### Problem to work on
The records are to be copied word for word, and the pictures dropped.
====== Dataset excerpts
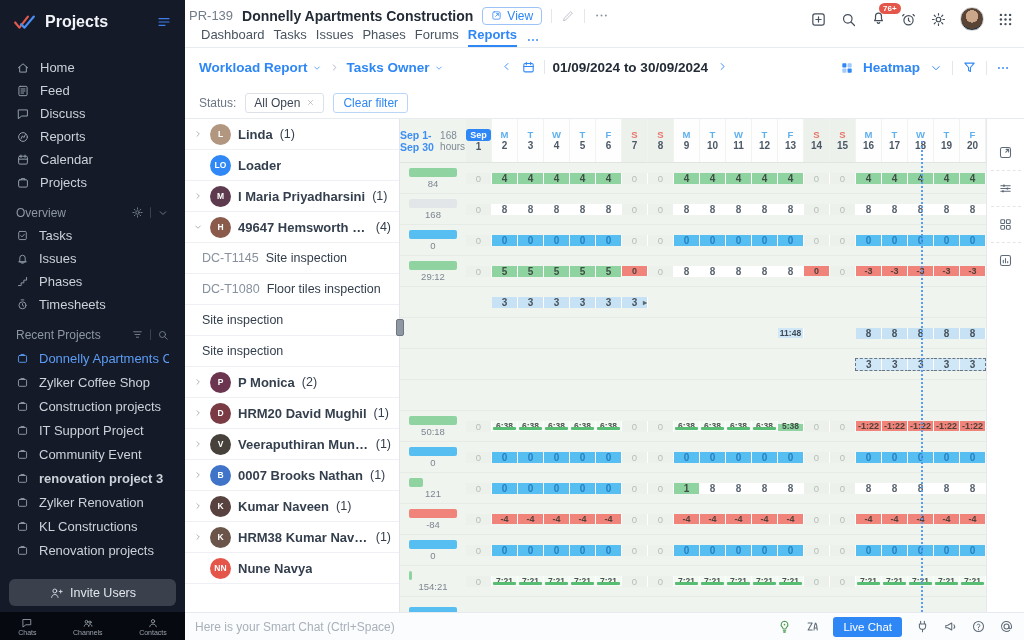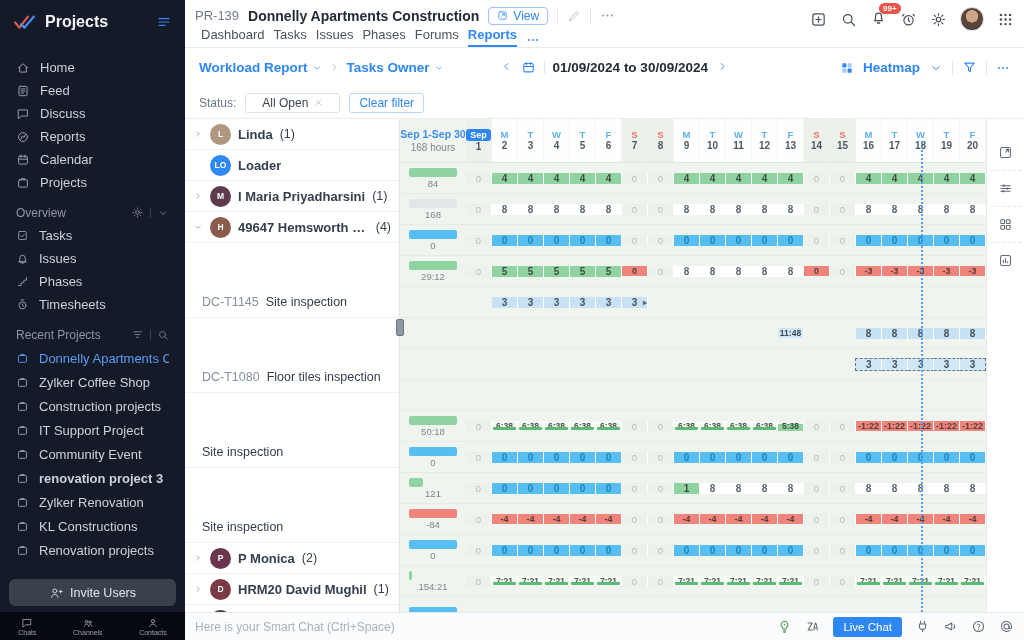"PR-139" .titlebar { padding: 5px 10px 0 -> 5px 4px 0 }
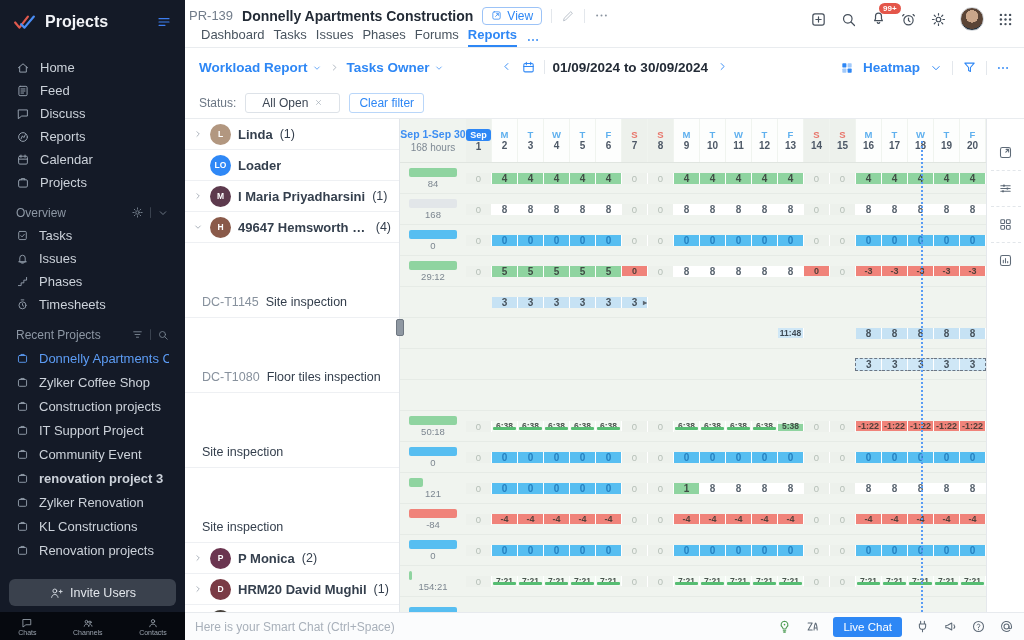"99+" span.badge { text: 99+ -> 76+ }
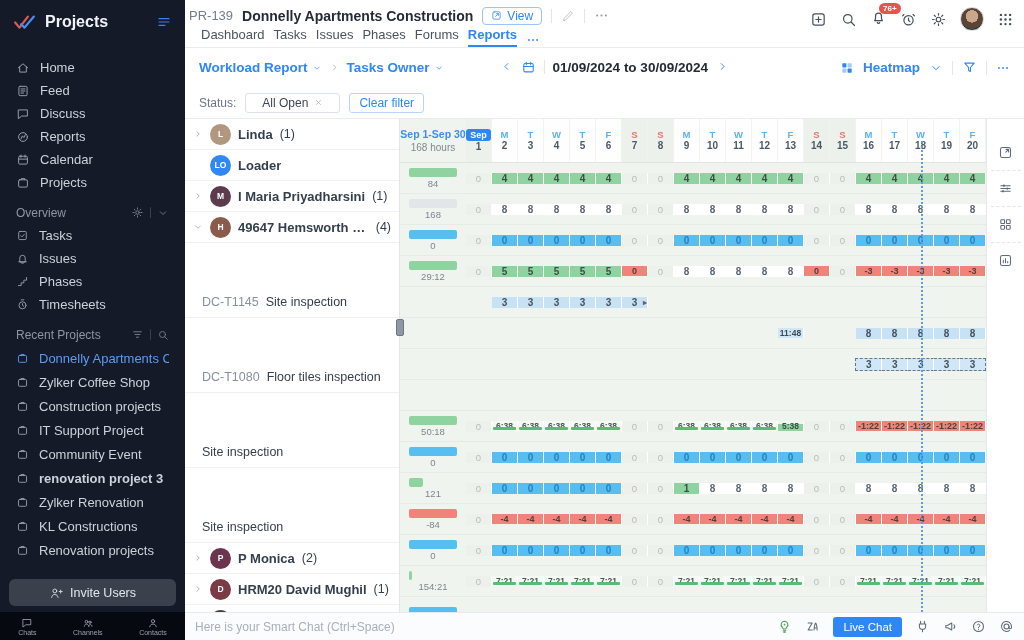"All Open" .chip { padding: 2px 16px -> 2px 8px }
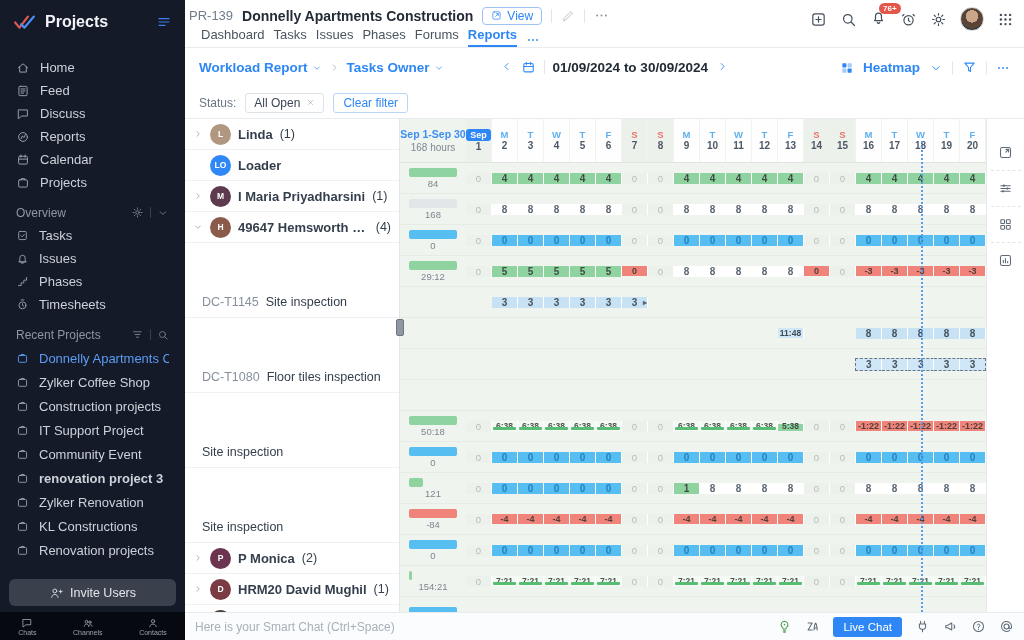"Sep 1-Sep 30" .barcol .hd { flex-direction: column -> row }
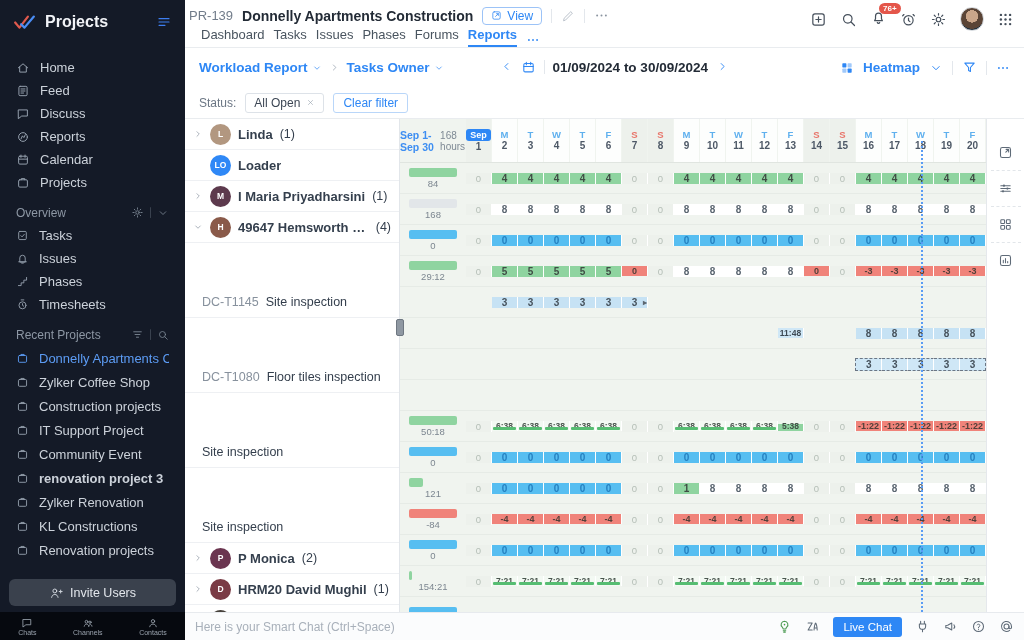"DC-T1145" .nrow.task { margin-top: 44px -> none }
============
### Solution to the exercise
"PR-139" .titlebar { padding: 5px 10px 0 -> 5px 4px 0 }
"99+" span.badge { text: 99+ -> 76+ }
"All Open" .chip { padding: 2px 16px -> 2px 8px }
"Sep 1-Sep 30" .barcol .hd { flex-direction: column -> row }
"DC-T1145" .nrow.task { margin-top: 44px -> none }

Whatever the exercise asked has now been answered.